Task objective - Copy nothing but the lines below running from the line containing "- Additionally, ToxicDetector's" through the line containing "Additionally, ToxicDetector's processing", both end lines included.

Data excerpts -
#####

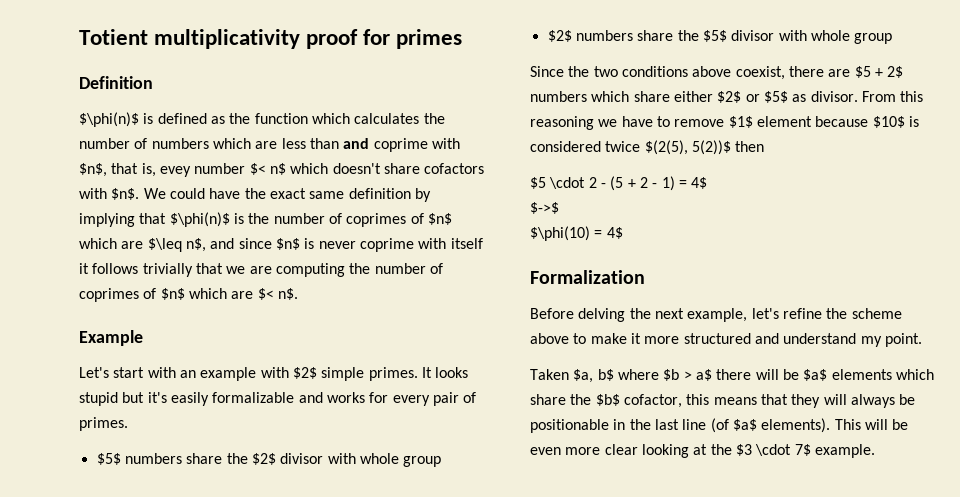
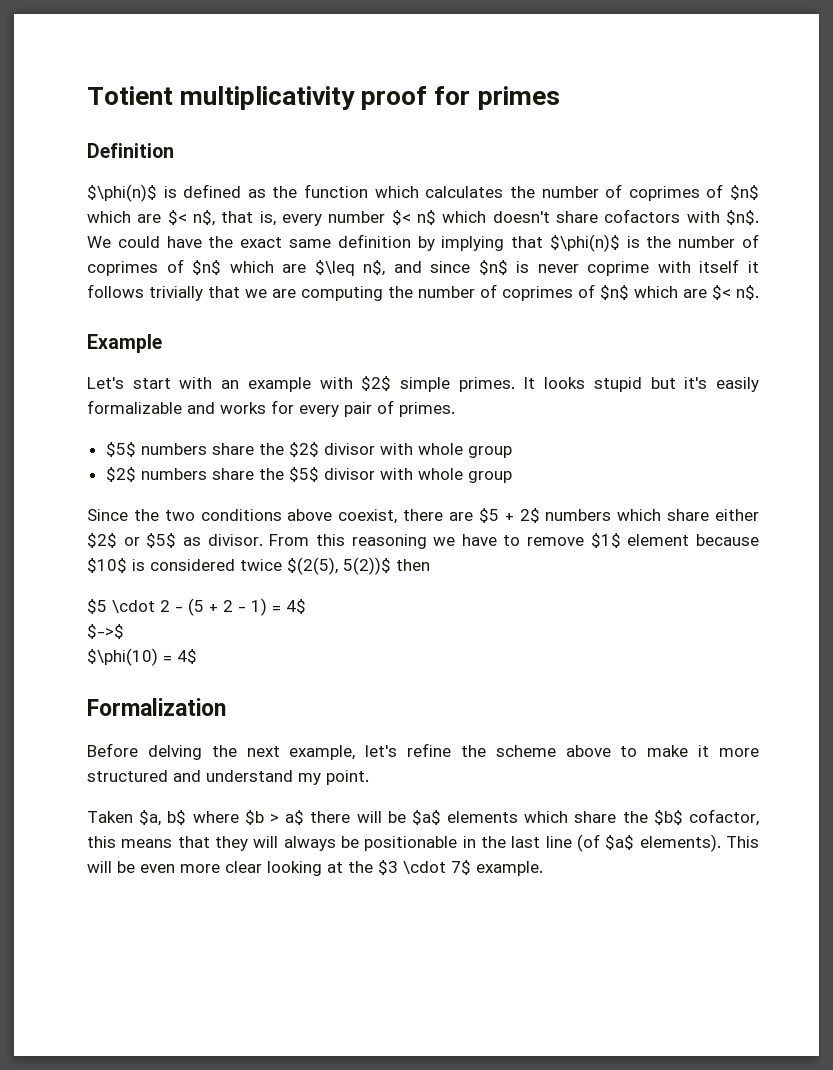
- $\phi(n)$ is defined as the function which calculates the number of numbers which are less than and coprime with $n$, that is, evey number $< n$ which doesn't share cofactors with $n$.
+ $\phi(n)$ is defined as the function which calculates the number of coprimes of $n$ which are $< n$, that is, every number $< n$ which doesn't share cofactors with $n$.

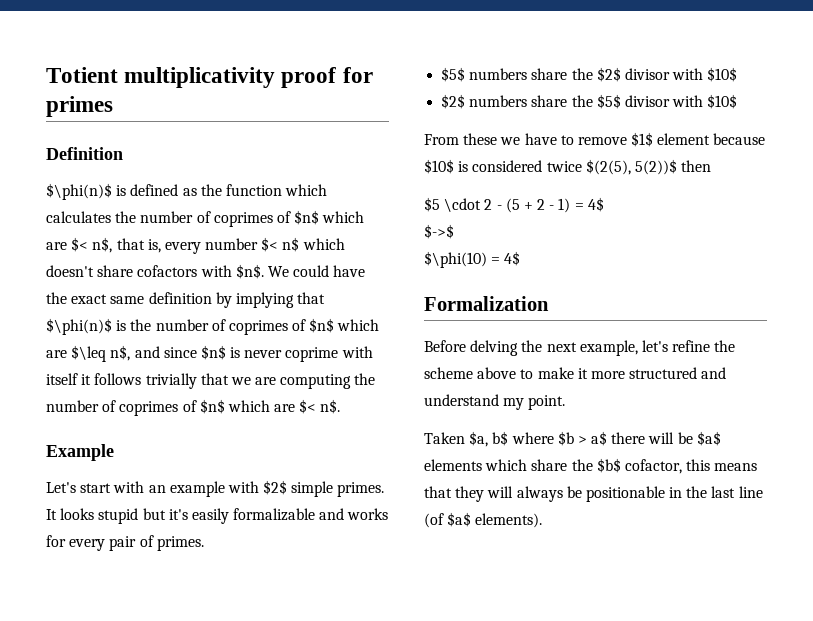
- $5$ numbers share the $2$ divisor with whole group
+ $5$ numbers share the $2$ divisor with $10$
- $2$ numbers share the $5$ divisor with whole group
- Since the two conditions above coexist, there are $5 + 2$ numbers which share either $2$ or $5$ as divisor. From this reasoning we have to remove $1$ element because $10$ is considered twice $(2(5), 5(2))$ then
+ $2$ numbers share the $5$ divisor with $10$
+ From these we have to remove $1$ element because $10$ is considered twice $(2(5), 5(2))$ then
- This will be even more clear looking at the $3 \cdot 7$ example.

#####

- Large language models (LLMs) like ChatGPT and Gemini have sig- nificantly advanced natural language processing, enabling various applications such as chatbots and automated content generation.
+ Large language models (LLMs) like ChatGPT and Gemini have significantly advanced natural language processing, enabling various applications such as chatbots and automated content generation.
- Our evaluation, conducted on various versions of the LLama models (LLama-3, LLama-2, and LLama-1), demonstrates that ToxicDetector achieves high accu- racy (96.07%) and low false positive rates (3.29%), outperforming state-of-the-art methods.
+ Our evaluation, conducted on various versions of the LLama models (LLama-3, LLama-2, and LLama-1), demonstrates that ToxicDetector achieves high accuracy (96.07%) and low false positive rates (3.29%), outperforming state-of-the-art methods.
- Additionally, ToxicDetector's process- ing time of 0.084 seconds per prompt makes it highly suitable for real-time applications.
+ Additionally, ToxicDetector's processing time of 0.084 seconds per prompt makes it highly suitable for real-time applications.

#####

Written response -
- Additionally, ToxicDetector's process- ing time of 0.084 seconds per prompt makes it highly suitable for real-time applications.
+ Additionally, ToxicDetector's processing time of 0.084 seconds per prompt makes it highly suitable for real-time applications.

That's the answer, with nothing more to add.